冥龍宮に戻ろうとすると、その扉の前に人だかりが出来ていた。蒼鈴目当てかと思いきや、妃賓や侍女が顔を赤らめて、ある一点を見詰めている。
彼女達の視線を追った蒼燕の目に映ったのは、自らの護衛兵と会話をする若い男であった。
高い背丈と涼やかな顔立ち。宦官や兵ではないことは、その贅沢な衣装ですぐに分かるが、官吏とも異なる高貴な雰囲気を放っている。
そして、その双眸は固く閉ざされていた。一年前、何者かに毒を盛られ、一命は取り留めたものの、視力を奪われてしまったという。
「白金様だわ……」
彼の名を呟きながら、妃賓や侍女が甘い吐息を漏らした。少し離れた場所からも、下女達や宦官がこちらを眺めている。どうやらこの人だかりは、彼を一目見ようと集まった者達で出来ているようだ。
白金。凛でその名を知らぬ者はいないだろう。
彼は現皇帝の側近にして、従兄弟に当たる。更には、この後宮の管理を一任されていた。
そして、独断で蒼燕を後宮へ引き入れた人物であった。
「警護に充てるべきではない」、「何者かに雇われた暗殺者ではないのか」など、それらの意見を退け、火傷の痕で素顔が分からない蒼燕を警護兵に任命したのだ。
──この者の『光』はとても美しい。良からぬことを企てておるとは思えぬ。
そのような理由をつけて。
蒼燕は白金の手の甲へ視線を向けた。
彼の手の甲で輝く円形の模様。太陽、月、星、あらゆる星の光を司り、世界を照らす力を持つ光龍の紋である。
本来、光龍は、四龍妃を誕生させるため、その代の主上によって選ばれた女へ加護を授ける。

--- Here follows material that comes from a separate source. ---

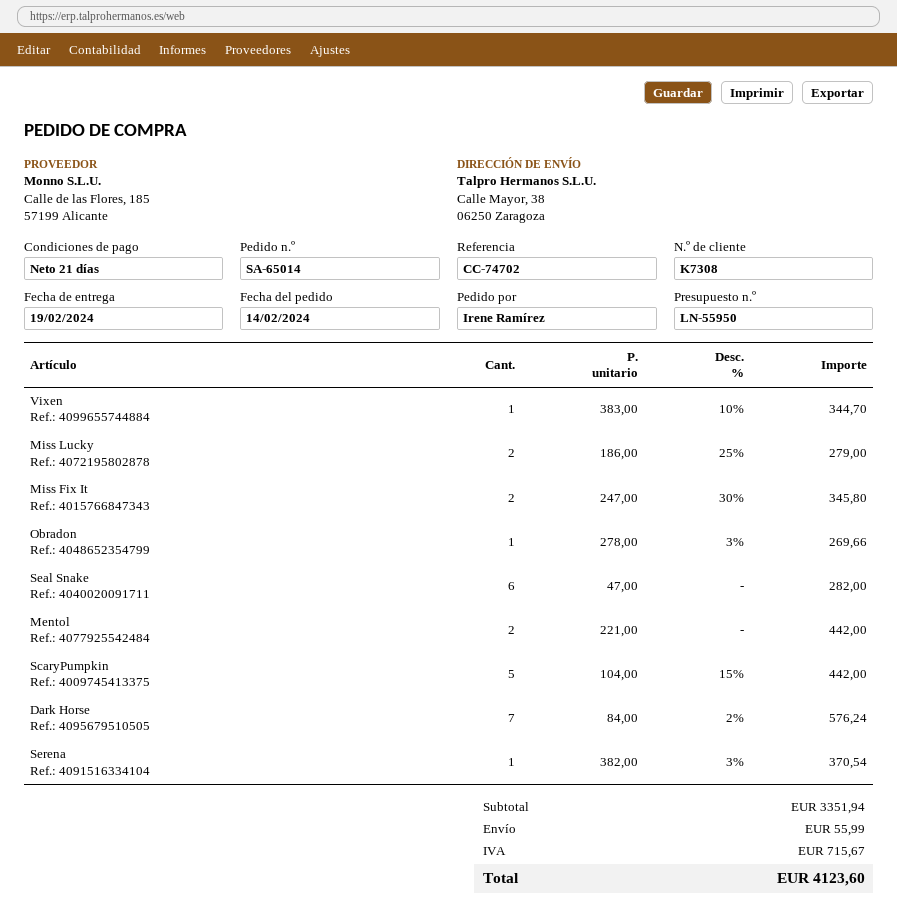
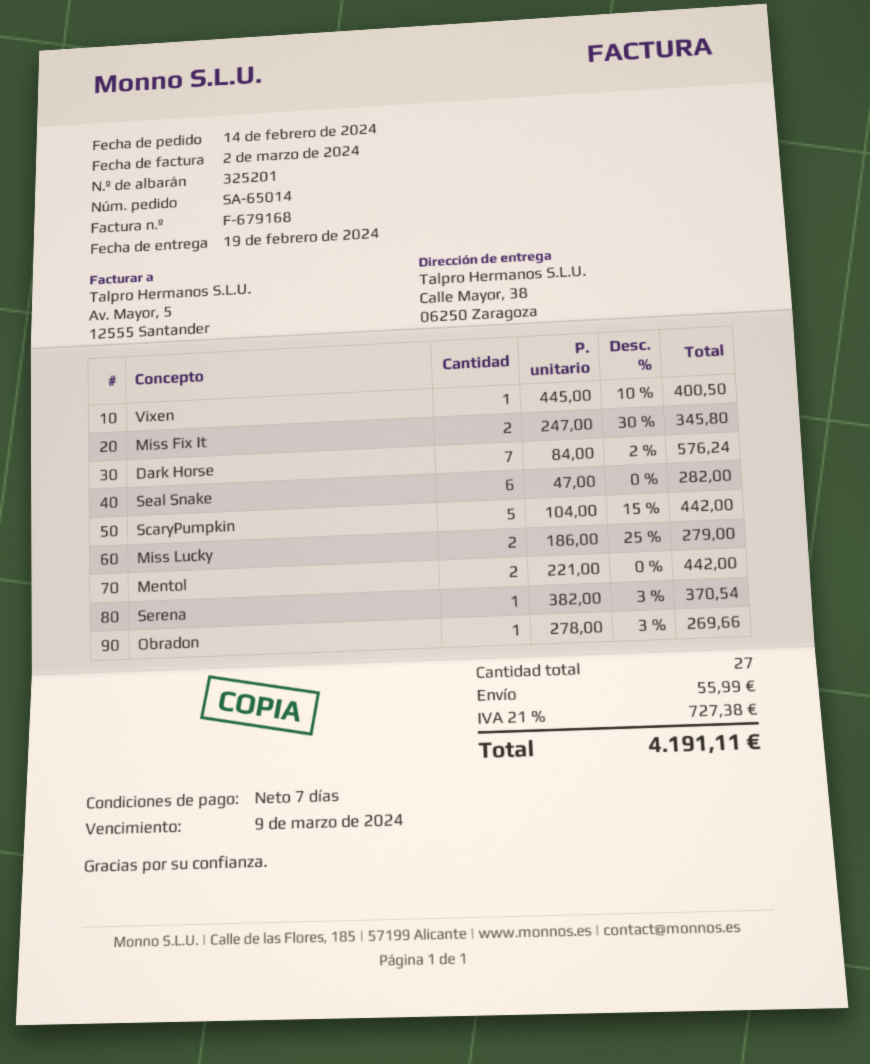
payment terms: 21 days -> 7 days
Vixen: 1 x 383.00 - 10% = 344.70 -> 1 x 445.00 - 10% = 400.50
tax: 715.67 -> 727.38
total: 4123.60 -> 4191.11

しかし、今回はどういうわけか、白金がその加護を授かることとなった。
「それにしても、何故白金様は冥龍宮へお越しになったのでしょうか……」
首を傾げながら、蒼燕が疑問を口にした。そのような予定は聞いていない。「如何しましょう?」と玲華に問いかけていると、白金が小さく微笑んでから歩き始めた。まっすぐ、蒼燕に向かって。
「私はそなたに会いに来たのだ、蒼鈴」
甘い声で蒼燕へ語りかける白金に、周囲の女達が色めき立った。